Winter is here, and for most of us, that means publicly complaining about having to stay in while privately making sure our food delivery apps are up-to-date. There’s no denying the allure of hibernation, but it’s no way to pass the winter. By February, seasonal affective disorder starts creeping in, your energy level is at its annual low, and you’ve eaten enough palak paneer in front of the TV for one lifetime.
But we’ve got some good news: exercising outside an option, and recent studies show that it may actually be better for you than working out in more hospitable temperatures. Read on to find out how running in cold weather can help you beat SAD, burn calories, and even boost your immune system.
Running gives you a dose of serotonin.
Research into seasonal affective disorder (SAD) shows that the main cause of it may be simply that winter is a complete bummer. With winter’s short days and overcast skies, there’s a lot less sunlight to soak up, and sunlight stimulates the production of serotonin. This neurotransmitter plays a pretty huge role in happiness, and less of it means your mind gets transformed from a sunny place filled with possibilities into a little rain cloud of despair.

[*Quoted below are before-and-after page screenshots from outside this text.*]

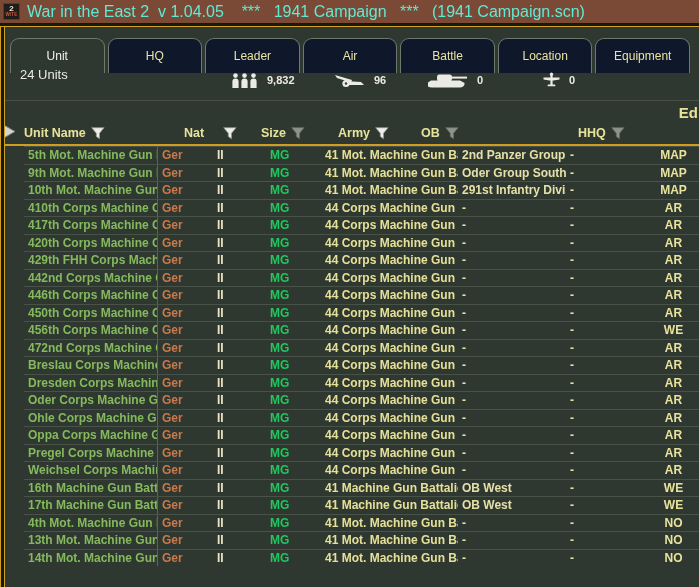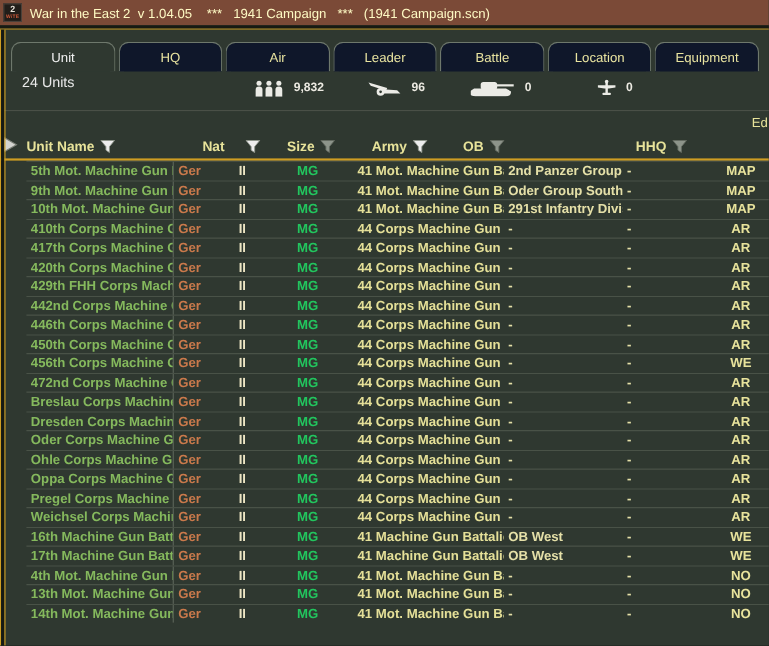--- a/index.html
+++ b/index.html
@@ -12,7 +12,7 @@
         display:flex;flex-direction:column;align-items:center;justify-content:center;line-height:1;}
   .logo .l-top{color:#e8e2d8;font-size:8px;font-weight:bold;}
   .logo .l-bot{color:#d05a3a;font-size:4.5px;font-weight:bold;letter-spacing:.2px;}
-  .title-text{color:#fef9c3;font-size:12px;white-space:pre;}
+  .title-text{color:#5eead4;font-size:16px;white-space:pre;}
   
   .darkstrip{position:absolute;top:23px;left:0;width:699px;height:3px;background:#171a13;}
   .gold-top{position:absolute;top:26px;left:0;width:699px;height:1px;background:#d2a023;}

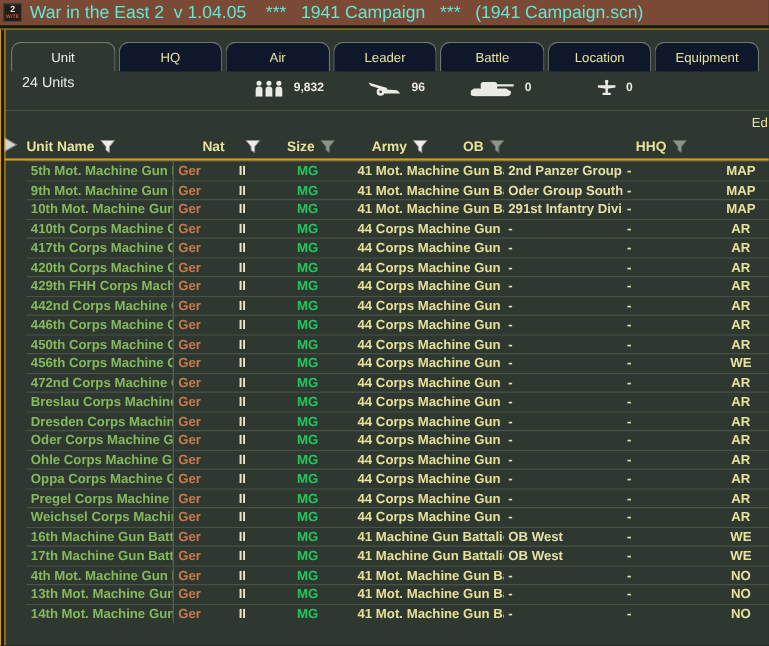--- a/index.html
+++ b/index.html
@@ -21,7 +21,7 @@
   .lb-dark{position:absolute;top:0;left:1px;width:3px;height:560px;background:#171a13;z-index:9;}
   .lb-inner{position:absolute;top:0;left:4px;width:1px;height:560px;background:#cf9d22;z-index:9;}
   
-  .tabs{position:absolute;top:11px;left:10px;width:680px;height:27px;display:flex;gap:3px;}
+  .tabs{position:absolute;top:11px;left:10px;width:680px;height:35px;display:flex;gap:3px;}
   .tab{flex:1;background:#0f172a;border:1px solid #6e786c;border-bottom:none;
        border-radius:9px 9px 0 0;display:flex;align-items:center;justify-content:center;
        color:#e9e4a0;font-size:12px;cursor:pointer;box-sizing:border-box;}

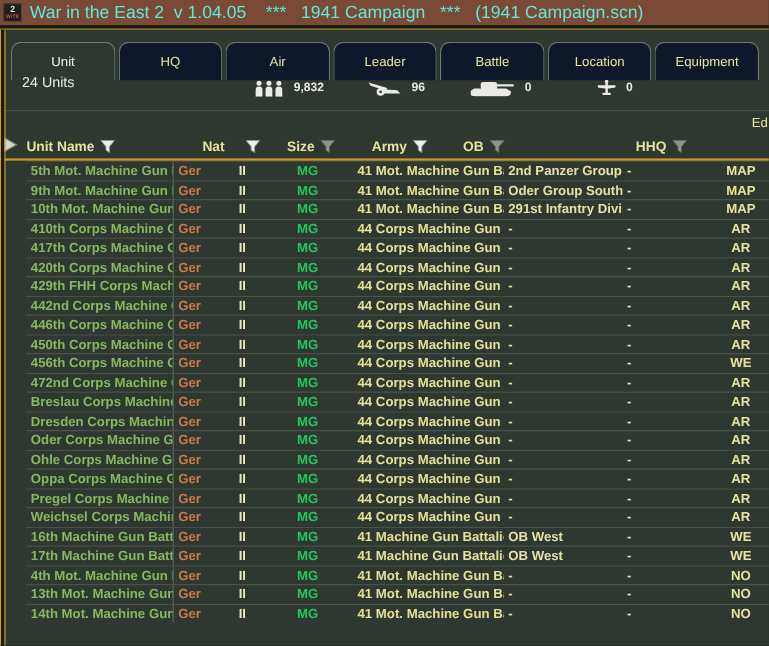--- a/index.html
+++ b/index.html
@@ -88,10 +88,10 @@
           <span>HQ</span>
         </div>
         <div class="tab">
+          <span>Leader</span>
+        </div>
+        <div class="tab">
           <span>Air</span>
-        </div>
-        <div class="tab">
-          <span>Leader</span>
         </div>
         <div class="tab">
           <span>Battle</span>

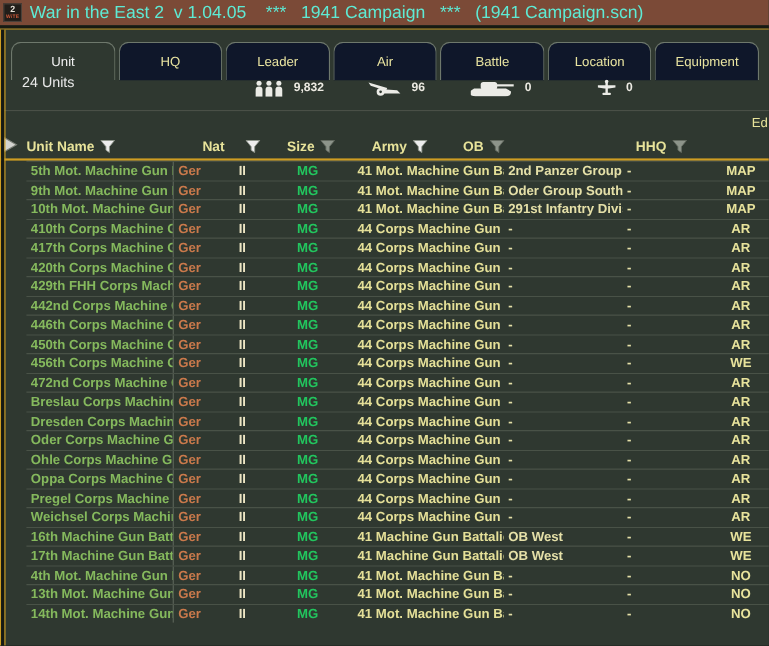--- a/index.html
+++ b/index.html
@@ -32,7 +32,7 @@
   .stat .val{color:#eceae2;font-size:11px;font-weight:bold;}
   .stat svg{display:block;}
   .hsep{position:absolute;top:73px;left:0;width:699px;height:1px;background:#4a5047;}
-  .ed{position:absolute;top:77px;right:1px;color:#e8e39a;font-size:12px;font-weight:normal;cursor:pointer;}
+  .ed{position:absolute;top:77px;right:1px;color:#e8e39a;font-size:15px;font-weight:bold;cursor:pointer;}
   
   .arrow{position:absolute;top:96px;left:1px;width:16px;height:17px;cursor:pointer;}
   .grid{display:grid;grid-template-columns:134px 55px 53px 55px 137px 108px 78px 55px;}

But while a whole industry has built up around fighting SAD—from lightboxes to melatonin supplements—all you may need is a pair of running shoes, cold-weather gear, and a path. Exercise is known to boost serotonin, so you can send SAD packing just by sticking to your routine.
The cold burns calories . . . in two ways.
A calorie is just a way to measure heat, so it stands to reason the more your body has to work to heat up, the more calories it burns. But there’s more to it than that.
Brown fat. This special kind of fat guzzles regular body fat for fuel when the body gets cold. (Brown fat is why cavemen found frozen in a glacier are never morbidly obese.) Some studies even suggest that exercise can produce brown fat out of more predominant white fat.
Shivering. You can burn 400 calories an hour doing it. Shivering also releases irisin, a hormone that causes brown fat cells to go full Pac-Man on less-desirable white fat cells. Pretty cool.
Cold-weather runs can help deter the flu.
A runny nose is a familiar foe to most cold-weather runners, but it’s not a sign of a hobbled immune system. According to the Mayo Clinic, running in cold weather on a regular basis actually boosts your immunity to the flu by up to 30 percent. They’re not sure why, but it’s probably related to the exposure theory—you know, the one everyone cites when they tell you to let your baby eat out of the trash.
But don’t expect total invincibility. In addition to putting on gloves, a face mask, and sensible layers, be sure to spend a little time shivering before you run. One study showed that people who shivered before taking a winter run showed higher immunity after.
Still, take precautions.
Much like fire or Vin Diesel’s performance in The Pacifier, winter weather can cause some real damage if you don’t limit your exposure. Here are some tips for running wisely in winter.
- Dress in layers. Aim for moisture-wicking material close to the skin, followed by fleece or a similar material, topped off with a waterproof jacket.
- Don’t slip. If it’s icy, invest in a pair of winter weather spikes to slip over your shoes.
- Watch the temperature. To avoid frostbite, never run when the air temperature dips below 5 degrees or the wind chill is less than -18.